Problem description - Starting from the line that holds "- For FY'16, this would be 9/1/15.", print every line through the end of the records, first and last included.

Records for processing -
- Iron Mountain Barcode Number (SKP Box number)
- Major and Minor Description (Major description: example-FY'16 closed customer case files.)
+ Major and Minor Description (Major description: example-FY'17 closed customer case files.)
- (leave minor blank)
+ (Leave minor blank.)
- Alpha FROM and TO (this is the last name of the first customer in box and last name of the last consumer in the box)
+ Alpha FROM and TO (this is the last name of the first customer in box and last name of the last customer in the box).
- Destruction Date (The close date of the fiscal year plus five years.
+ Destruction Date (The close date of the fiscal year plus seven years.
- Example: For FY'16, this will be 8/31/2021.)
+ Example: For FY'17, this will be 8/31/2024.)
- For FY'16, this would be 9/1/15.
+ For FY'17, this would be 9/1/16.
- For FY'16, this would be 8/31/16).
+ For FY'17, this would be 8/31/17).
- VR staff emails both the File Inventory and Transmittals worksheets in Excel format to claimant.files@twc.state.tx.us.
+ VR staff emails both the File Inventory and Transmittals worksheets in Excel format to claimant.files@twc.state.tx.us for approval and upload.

Problem solution -
- For FY'16, this would be 9/1/15.
+ For FY'17, this would be 9/1/16.
- For FY'16, this would be 8/31/16).
+ For FY'17, this would be 8/31/17).
- VR staff emails both the File Inventory and Transmittals worksheets in Excel format to claimant.files@twc.state.tx.us.
+ VR staff emails both the File Inventory and Transmittals worksheets in Excel format to claimant.files@twc.state.tx.us for approval and upload.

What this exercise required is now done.